Do you really need antivirus software?

Do you need antivirus software on your PC? If you're not sure of the answer to that question, then the short answer is yes. The longer answer is that security software is only one piece of what should be a simple, straightforward, and systematic approach to your PC's health. Here's my seven-step program.
Written by Ed Bott, Senior Contributing Editor

Do you need antivirus software on your PC?

If you're not sure of the answer to that question, then the short answer is yes. The longer answer is that security software is only one piece of what should be a simple, straightforward, and systematic approach to your PC's health. I'll outline my recommendations in this post. If you're visiting the family over the holidays, you might want to take my list along with you.

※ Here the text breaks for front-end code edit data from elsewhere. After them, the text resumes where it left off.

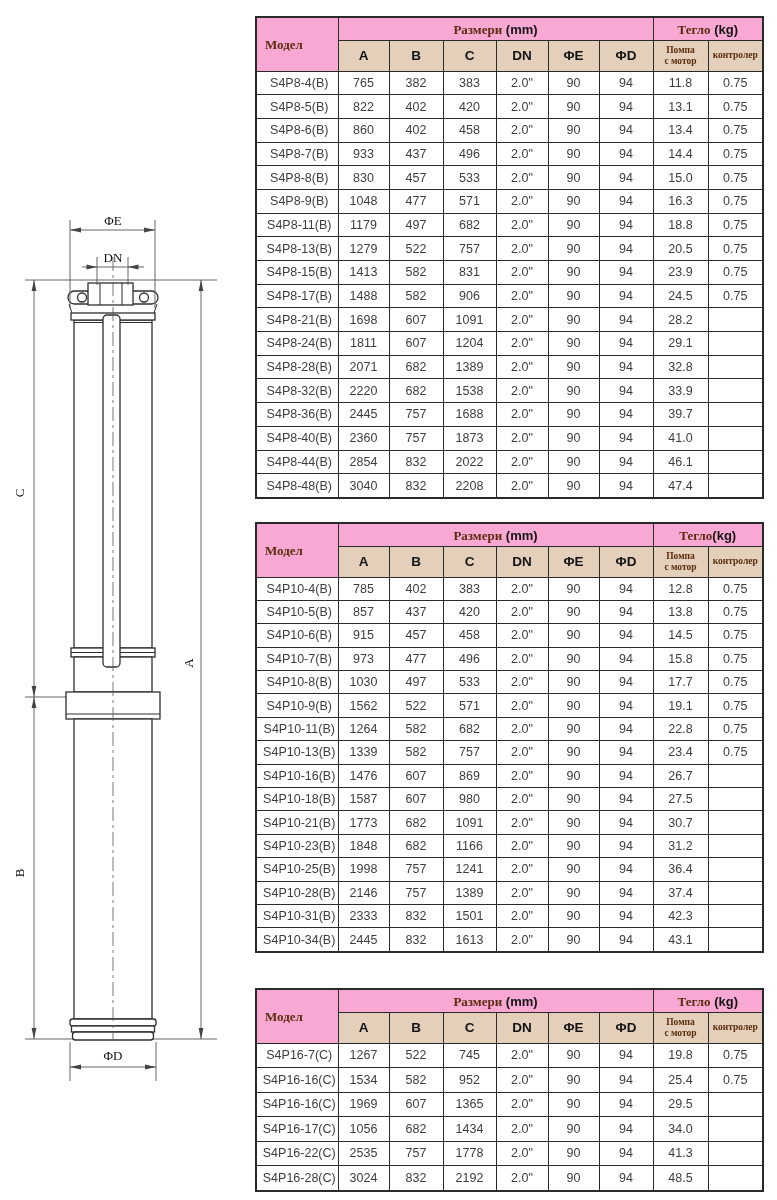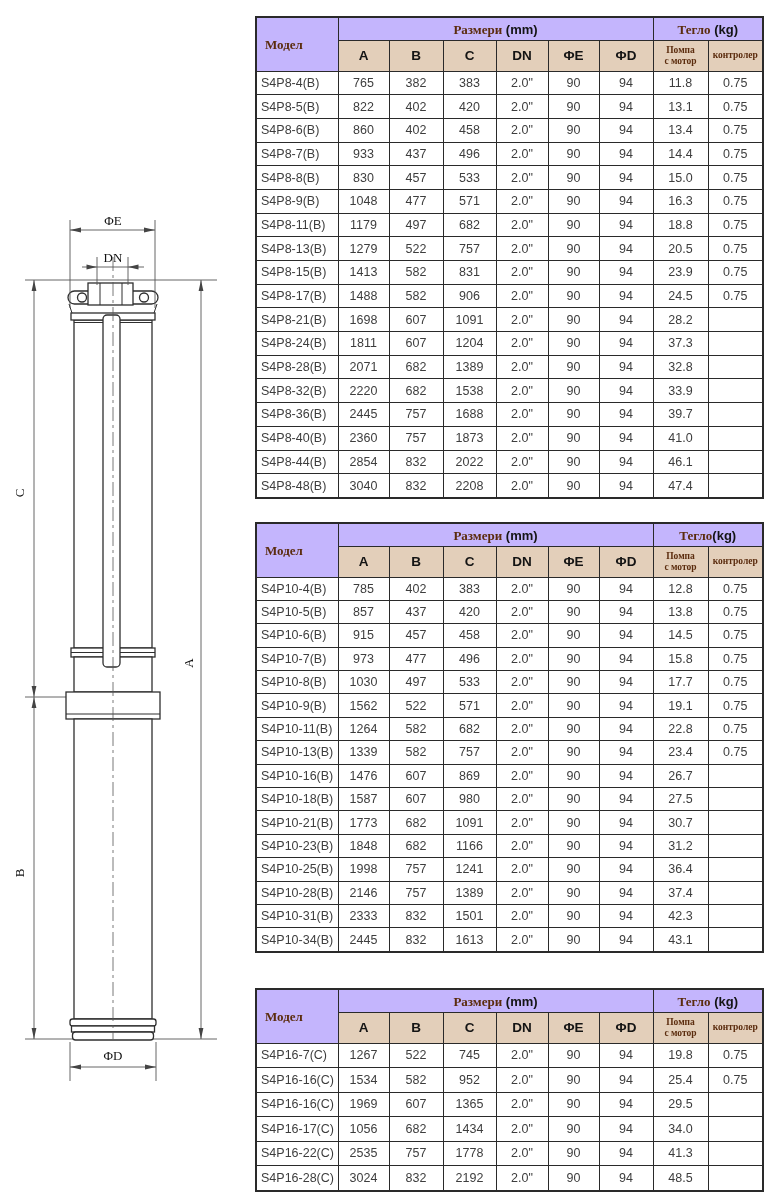--- a/index.html
+++ b/index.html
@@ -23,7 +23,7 @@
   .spec-table,.spec-table th,.spec-table td{border:1px solid #2a2a2a;}
   .spec-table{border:2px solid #2a2a2a;}
   .spec-table th{font-weight:bold;padding:0;}
-  .band{background:#c4b5fd;}
+  .band{background:#f9a8d4;}
   .sub{background:#e3cfba;}
   .cyr{font-family:"Liberation Serif",serif;color:#5b2c0e;font-size:13px;font-weight:bold;}
   .lat{font-family:"Liberation Sans",sans-serif;color:#141414;font-size:13px;font-weight:bold;}

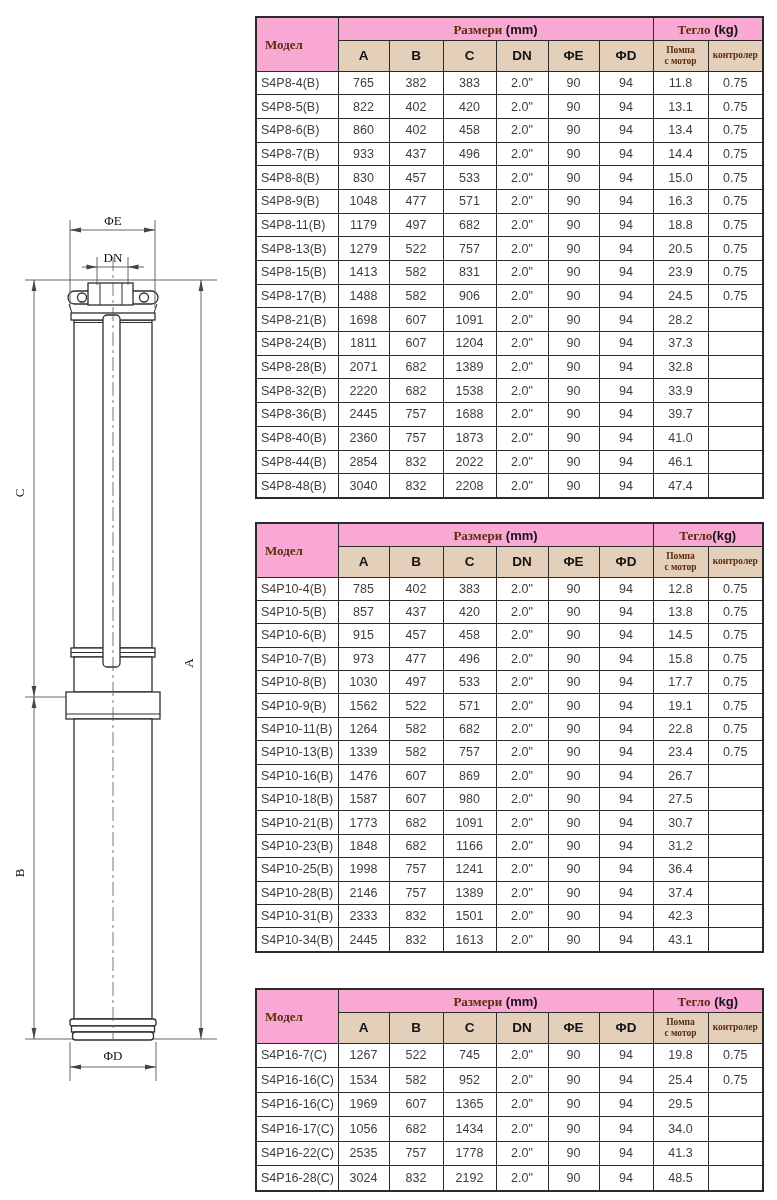--- a/index.html
+++ b/index.html
@@ -34,7 +34,7 @@
     background:#ffffff;color:#3d3d3d;font-size:12.5px;text-align:center;
     padding:0;white-space:nowrap;overflow:hidden;
   }
-  .spec-table td.model-cell{text-align:left;padding-left:4px;}
+  .spec-table td.model-cell{text-align:center;padding-left:4px;}
   .t1 tbody td{height:22.7px;}
   .t2 tbody td{height:22.4px;}
   .t3 tbody td{height:23.5px;}

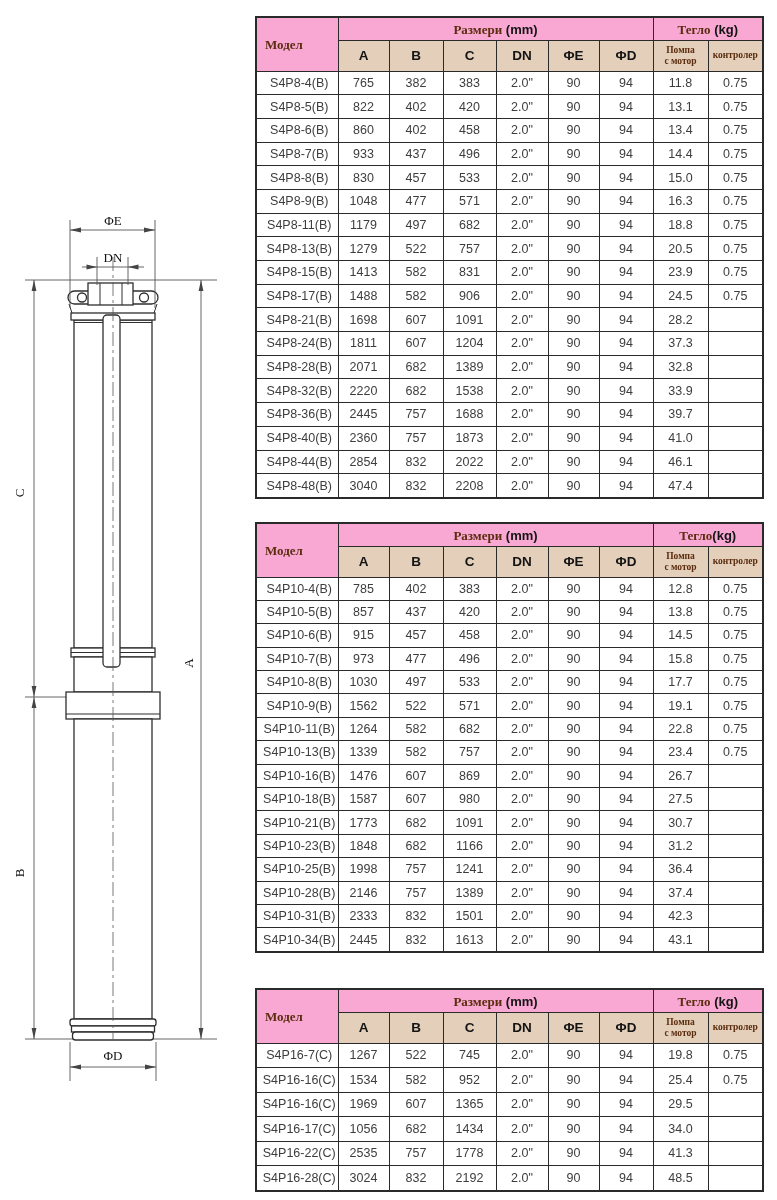--- a/index.html
+++ b/index.html
@@ -293,7 +293,7 @@
         <td>2.0"</td>
         <td>90</td>
         <td>94</td>
-        <td>37.3</td>
+        <td>29.1</td>
         <td></td>
       </tr>
       <tr>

But first, let me rant a bit. It's no secret that I dislike the security software industry. In one of my very first posts here, nearly four years ago, I called it a "protection racket" and said, "I can already see the beginnings of an 'arms war' among security software companies, with ads and whisper campaigns based on fear." Back in 2005, I wrote a post arguing, "The security software industry wants you to be afraid."

I have deeply mixed feelings about antivirus software, especially when it's part of a big security suite that tries to protect you from every imaginable form of online threat. The companies that sell you that software have an interest in keeping you afraid, and so they publish countless studies proving how dangerous the online world is.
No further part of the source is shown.